Leaving Time(96)
Anyway, I had run through the possible scenarios in my head:
1. Gideon was working at the sanctuary and was living with my mother, who’d taken on an alias, like Mata Hari or Euphonia Lalique or something equally mysterious, so that she could remain hidden. (Note: I didn’t really want to think about what she would be hiding from. My father, the law, me—none of those were options I felt like exploring.) Gideon would recognize me at first glance, of course, and take me to my mother, who would dissolve in an implosion of joy and beg forgiveness and tell me she’d never stopped thinking of me.
2. Gideon was no longer working at the sanctuary, but given that the elephant community is a pretty small one, there was still some contact information for him in the files. I would show up on his doorstep, and my mother would answer the door, and then you can fill in the rest from scenario 1.
3. I finally found Gideon, wherever he was, but he told me he was sorry—that he had no idea what had happened to my mother. That yes, he had loved her. That yes, she had wanted to run away from my father with him. Maybe even that the death of Nevvie was somehow tied to this star-crossed love affair. But that in the long years I had spent growing up, it simply had not worked out between them, and she had left him the same way she left me.
That, of course, was the worst scenario of all. There was only one that was even more grim; it was so dark that I had let my imagination peek through a crack in its door, only to slam it shut before it spilled into every corner of my mind:
4. Through Gideon, I locate my mother. But there is no joy, no reunion , no wonder. There’s just resignation, as she sighs and says, I wish you hadn’t found me.

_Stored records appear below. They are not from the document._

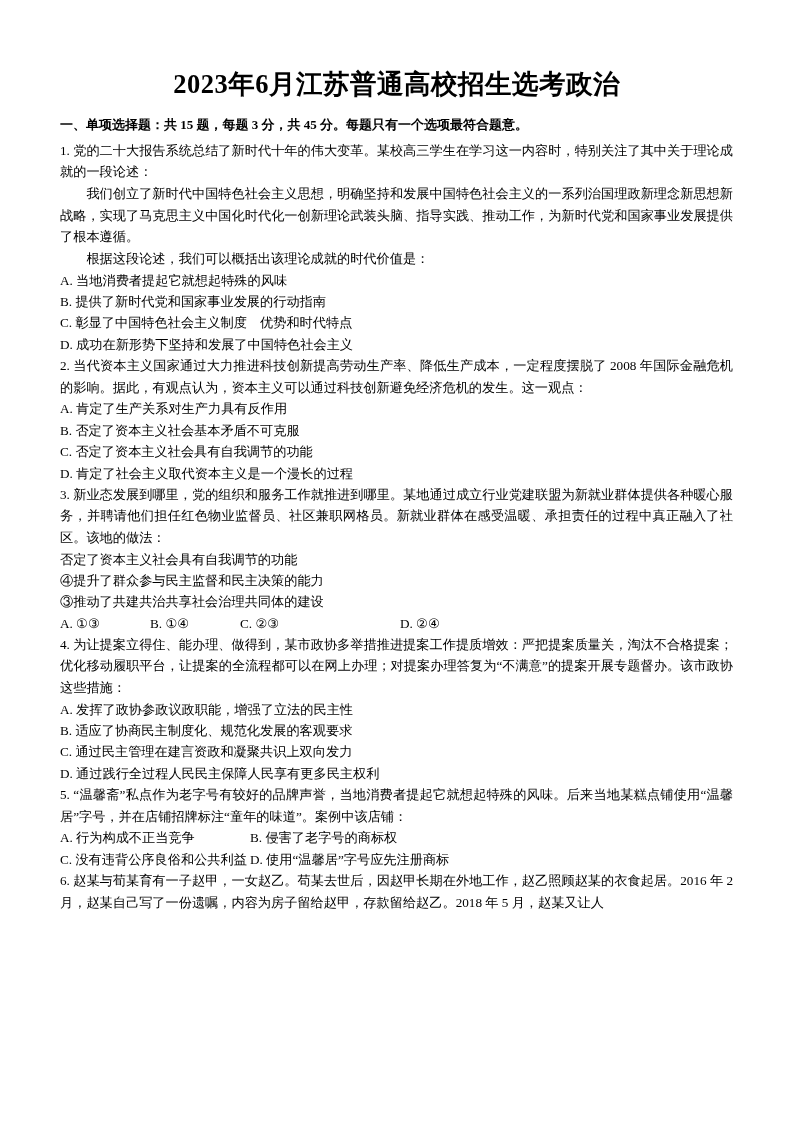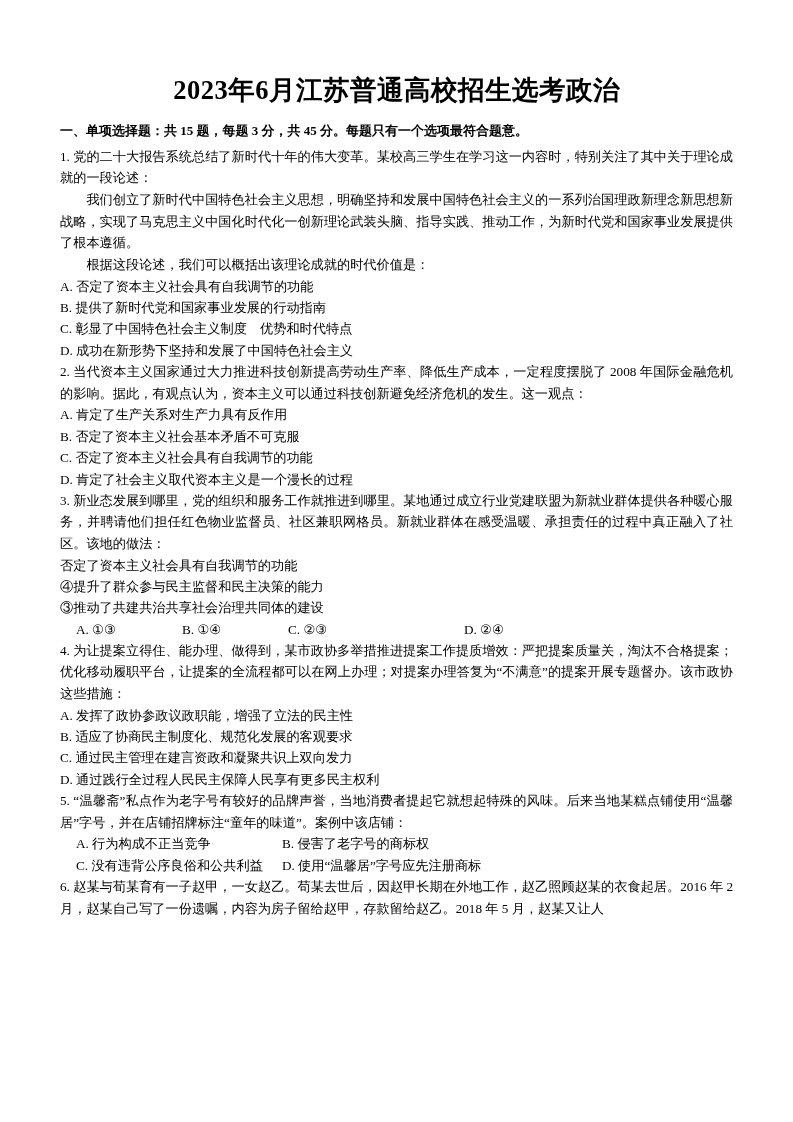--- a/index.html
+++ b/index.html
@@ -26,7 +26,7 @@
     font-weight: bold;
     text-align: center;
     letter-spacing: 0.5px;
-    margin: 18px 0 14px 0;
+    margin: 12px 0 14px 0;
     line-height: 1.25;
   }
   .section-head {

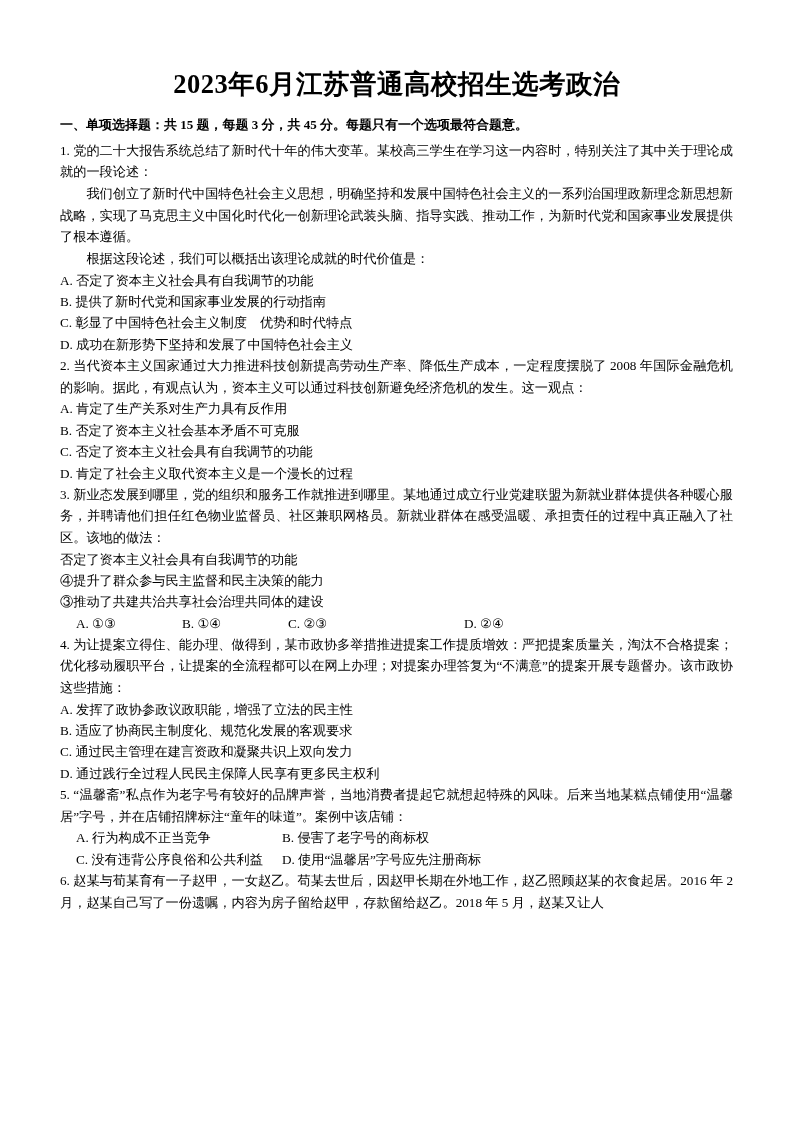--- a/index.html
+++ b/index.html
@@ -82,7 +82,7 @@
     <p class="para">1. 党的二十大报告系统总结了新时代十年的伟大变革。某校高三学生在学习这一内容时，特别关注了其中关于理论成就的一段论述：</p>
     <p class="para indent2">我们创立了新时代中国特色社会主义思想，明确坚持和发展中国特色社会主义的一系列治国理政新理念新思想新战略，实现了马克思主义中国化时代化一创新理论武装头脑、指导实践、推动工作，为新时代党和国家事业发展提供了根本遵循。</p>
     <p class="para indent2">根据这段论述，我们可以概括出该理论成就的时代价值是：</p>
-    <p class="opt">A. 否定了资本主义社会具有自我调节的功能</p>
+    <p class="opt">A. 当地消费者提起它就想起特殊的风味</p>
     <p class="opt">B. 提供了新时代党和国家事业发展的行动指南</p>
     <p class="opt">C. 彰显了中国特色社会主义制度　优势和时代特点</p>
     <p class="opt">D. 成功在新形势下坚持和发展了中国特色社会主义</p>

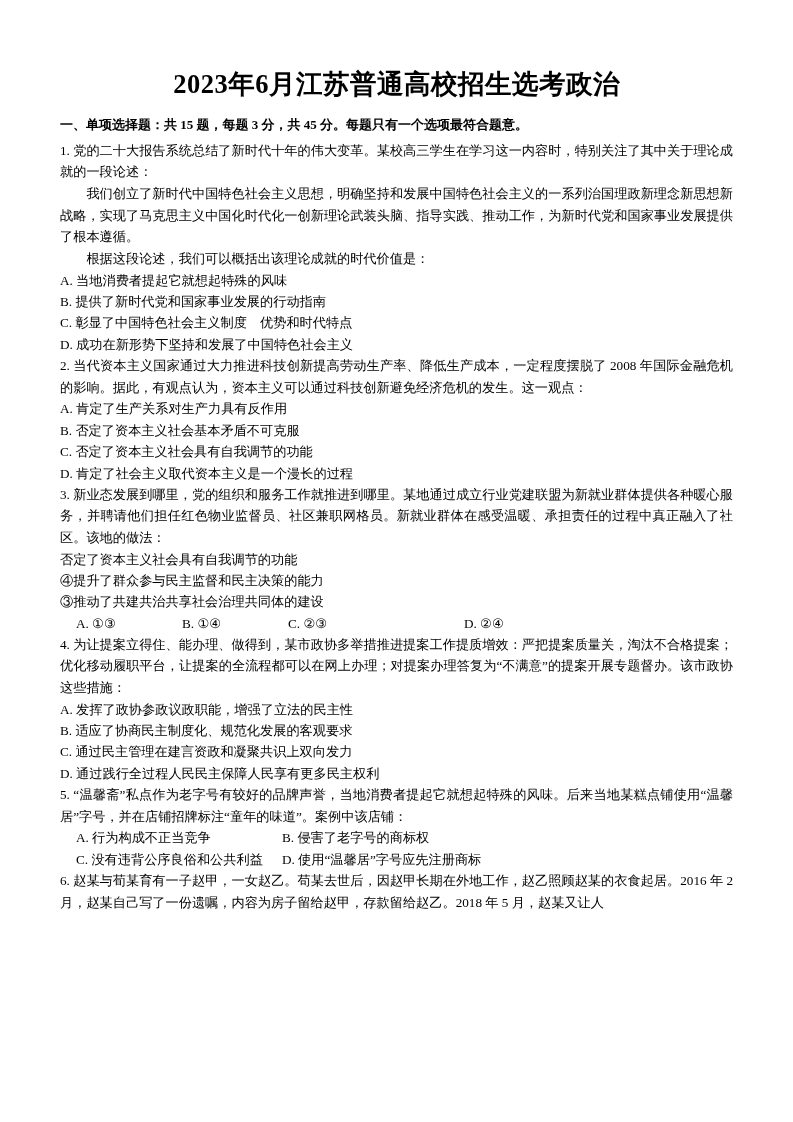--- a/index.html
+++ b/index.html
@@ -60,7 +60,6 @@
   }
   .opt-row > span {
     display: inline-block;
-    margin-left: 16px;
   }
   .opt-4 > span:nth-child(1) { width: 90px; }
   .opt-4 > span:nth-child(2) { width: 90px; }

Like I said, I’m not even going to think about that possibility, just in case—as Serenity says—the energy sent out into the universe by a random thought can actually bring about an outcome.
I don’t think that it will take Virgil long to figure out where I’ve gone, or to come to the same conclusion I have—that Gideon is the connection to my mother, maybe the reason she ran away, maybe even the link to the accidental death that may not be an accident. And I feel a little bad about not telling Serenity where I’m headed. But then, she reads people for a living; I hope she can figure out that I have every intention of coming back.
Just not alone.
There are connections to be made in Boston, New York, and Cleveland. At each stop, I get off the bus holding my breath, certain that this is the one where I will find a cop waiting to take me home. But that would require my grandmother to report me missing, and let’s face it, she doesn’t have a great track record for that.
I keep my phone turned off because I don’t want her calling, or Virgil, or Serenity. I follow the same pattern at each bus terminal, looking for a family that might not notice me dangling from its fringe. I sleep, on and off, and play games with myself: If I see three consecutive red cars on I-95, it means my mother will be happy to see me. If I see a VW Beetle before I finish counting to 100, it means she ran away because she didn’t have a choice. If I see a hearse, it means she’s dead, and that’s why she never came back to me.
I don’t see any hearses, just in case you’re wondering.
One day, three hours, and forty-eight minutes after I leave Boone, New Hampshire, I find myself at the bus station in Nashville, Tennessee, stepping into a wave of heat that hits me like a knockout punch.
The terminal is in the middle of the city, and I’m surprised by the amount of activity and noise. It’s like walking into a headache. There are men wearing bolo ties and tourists nursing bottles of water and people playing the guitar for coins in front of storefronts. Everyone seems to be wearing cowboy boots.
Immediately I fade back into the air-conditioned terminal and find a map of Tennessee. Hohenwald—where the sanctuary is located—is southwest of the city, about an hour and a half away. I’m guessing it’s not a big tourist destination, so there’s no public transport out there. And I’m not stupid enough to hitchhike. Is it possible that getting this last eighty miles will be harder than the thousand before it?
For a little while, I stand in front of the giant map of Tennessee that is on the wall, wondering why American kids never study geography, because if they did maybe I’d have a working knowledge of this state. I take a deep breath and walk out of the bus station, downtown, wandering in and out of stores selling western attire and restaurants with live music. There are also cars and trucks parked along the streets. I look at the license plates—a lot are probably rentals. But some have baby car seats inside, or CDs scattered on the floor—the detritus of an owner.